Wednesday, November 5, 2008

Amazon S3 file transfer daemon

This is a project that I have been working on that I have just uploaded to launchpad. It is not directly related to my work on the BLOB streaming engine for MySQL but it does contain code and ideas that I hope to work into it. The project name on launchpad is 's3daemon'.

The Amazon S3 file transfer daemon is a daemon process that runs in the background and monitors folders. When it finds a file in one of the folders that matches a specific pattern it transfers that file to S3 storage and then removes the local copy. The folders monitored and the patterns searched for are controlled by a configuration file.

Included with the daemon is an apache module that handles requests for files in the folders monitored by the daemon. If a request comes in for a file and the file cannot be found locally the caller is sent a redirect to get the file directly from the S3 server.  The redirect contains a signature created by the module using a public/private key combination that tells the S3 server that the caller is authorized to get the requested file. Included in the authorization is a time stamp that limits how long the URL/signature combination is good for.
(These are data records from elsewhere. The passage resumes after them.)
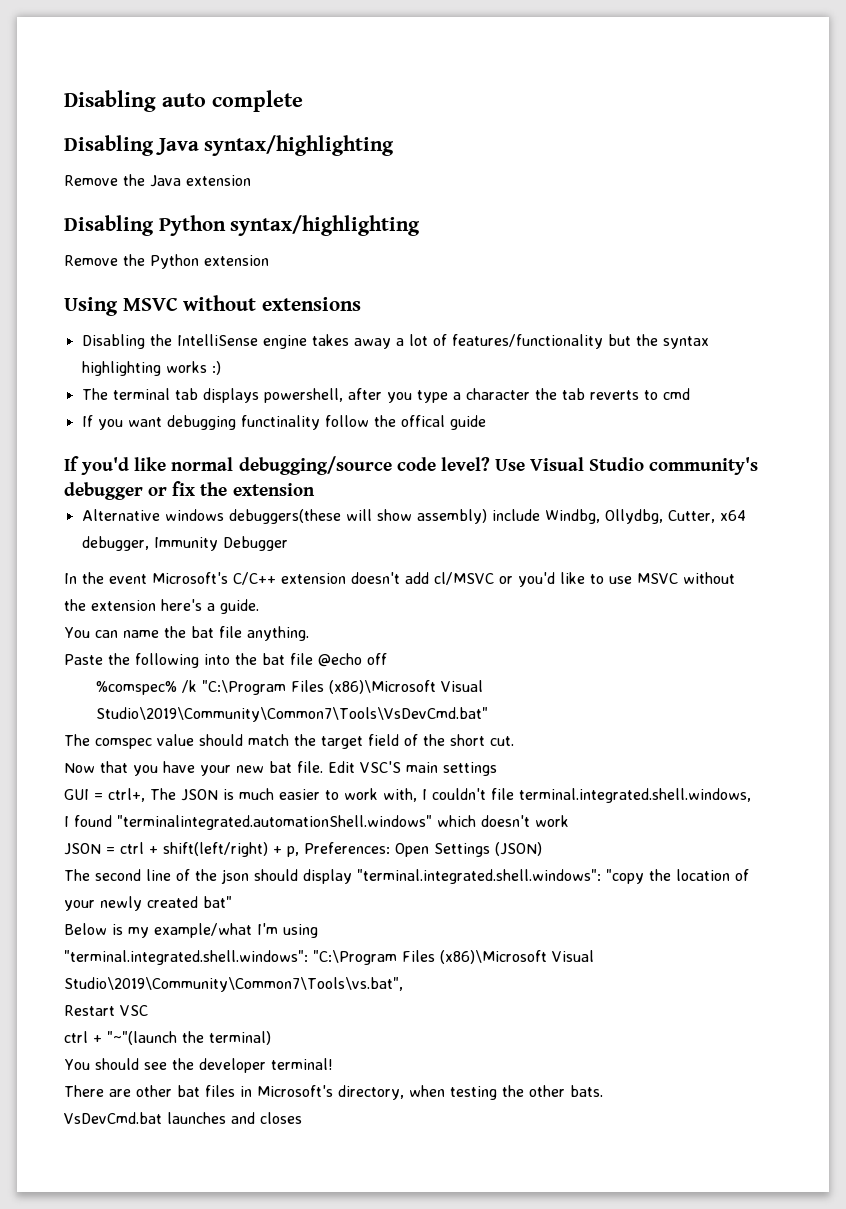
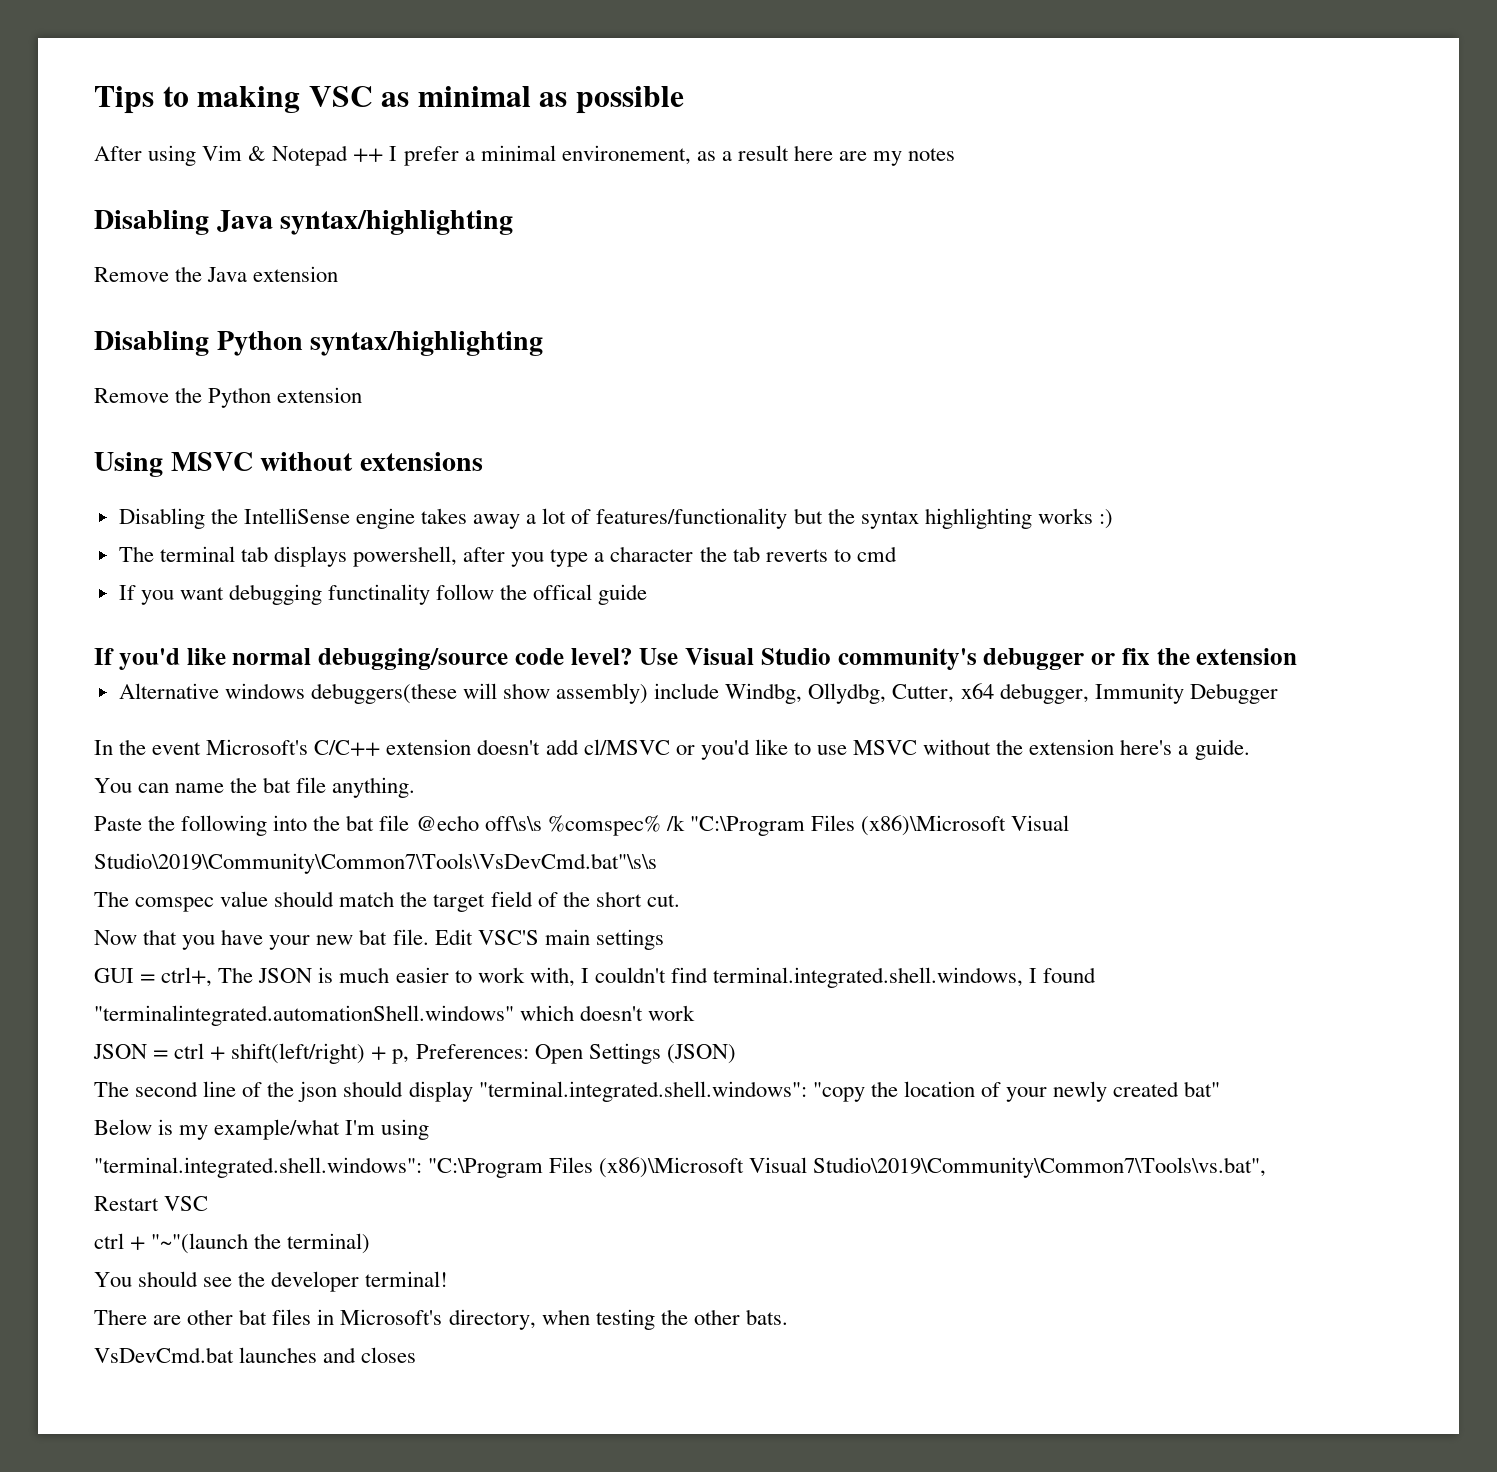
[64,90,303,112] Disabling auto complete -> [94,86,684,114] [94,145,956,166] Tips to making VSC as minimal as possible // After using Vim & Notepad ++ I prefer a minimal environement, as a result here are my notes
[367,653,387,665] off // -> [484,816,542,831] off\s\s
[95,707,488,722] Studio\2019\Community\Common7\Tools\VsDevCmd.bat" -> [94,853,657,874] Studio\2019\Community\Common7\Tools\VsDevCmd.bat"\s\s
[491,788,514,800] file -> [670,967,708,983] find

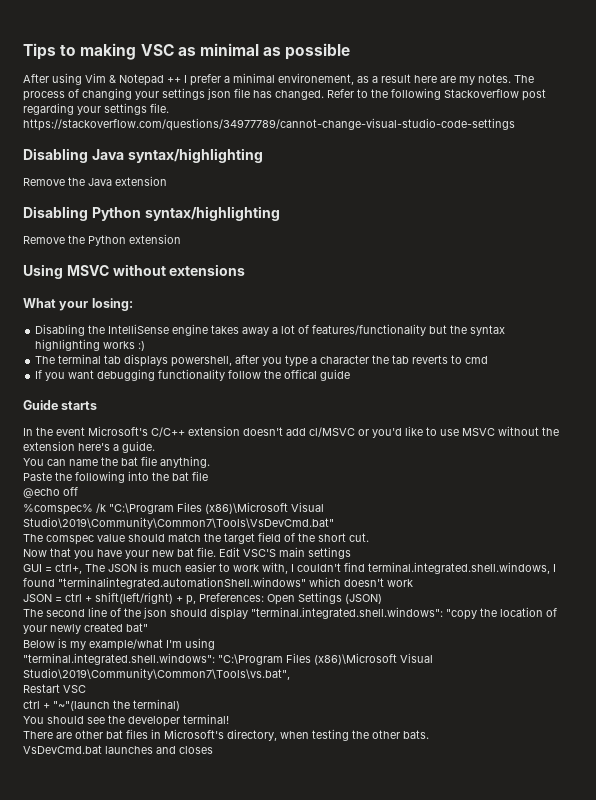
[908,148,956,161] notes -> [478,74,534,83] [23,88,546,101] [23,103,169,115] [23,118,515,131] notes. The process of changing your settings json file has changed. Refer to the following Stackoverflow post regarding your settings file. https://stackoverflow.com/questions/34977789/cannot-change-visual-studio-code-settings
(483, 461) none -> [23,298,133,311] // What your losing:
[328,584,431,605] functinality -> [158,369,226,381] functionality
[94,648,1298,670] [118,683,1278,704] If you'd like normal debugging/source code level? Use Visual Studio community's debugger or fix the extension // Alternative windows debuggers(these will show assembly) include Windbg, Ollydbg, Cutter, x64 debugger, Immunity Debugger -> [23,400,98,410] Guide starts
[415,815,542,831] @echo off\s\s -> [23,487,78,498] // @echo off //
[94,853,657,874] Studio\2019\Community\Common7\Tools\VsDevCmd.bat"\s\s -> [23,517,334,529] Studio\2019\Community\Common7\Tools\VsDevCmd.bat"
I am thinking that a BLOB streaming engine that handled BLOBs in a similar manner may be of interest to people storing a large amount of image data. Such an engine would allow the creation and deletion of the data to be controlled by the database while the actual BLOBs are stored in S3 storage. This also decreases the bandwidth requirements of the server machine because the actual data will be served up by the S3 server.



Monday, October 20, 2008

Using config.status to build outside the tree

I just thought I would share some of my discoveries. You may already have known this but I didn't.

In recent releases both the PBMS and PBXT engines have been using a configuration flag "--with-mysql" to tell the build where to find the MySQL tree. We then looked inside the 'config.status' file generated when MySQL was configured to get the build options, most importantly the compiler options used. We had been doing this using 'grep' and 'sed'. The problem we soon discovered was that the format of the 'config.status' file changes quit frequently with different versions of 'autoconf'. 

With the help of the good people on the 'autoconf' forum I discovered that you can ask 'config.status' to give you the value of a single substitution. So to get the value for CFLAGS you enter:
echo '@CFLAGS@' | config.status --file-
and it will print out a line with the CFLAGS.

I understand that this feature which has always existed is now being added to the 'autoconf' documentation.

Using this when configuring  your build guarantees that your compiler options match that of MySQL and avoids those nasty bugs where structure alignments do not match because of different compiler settings.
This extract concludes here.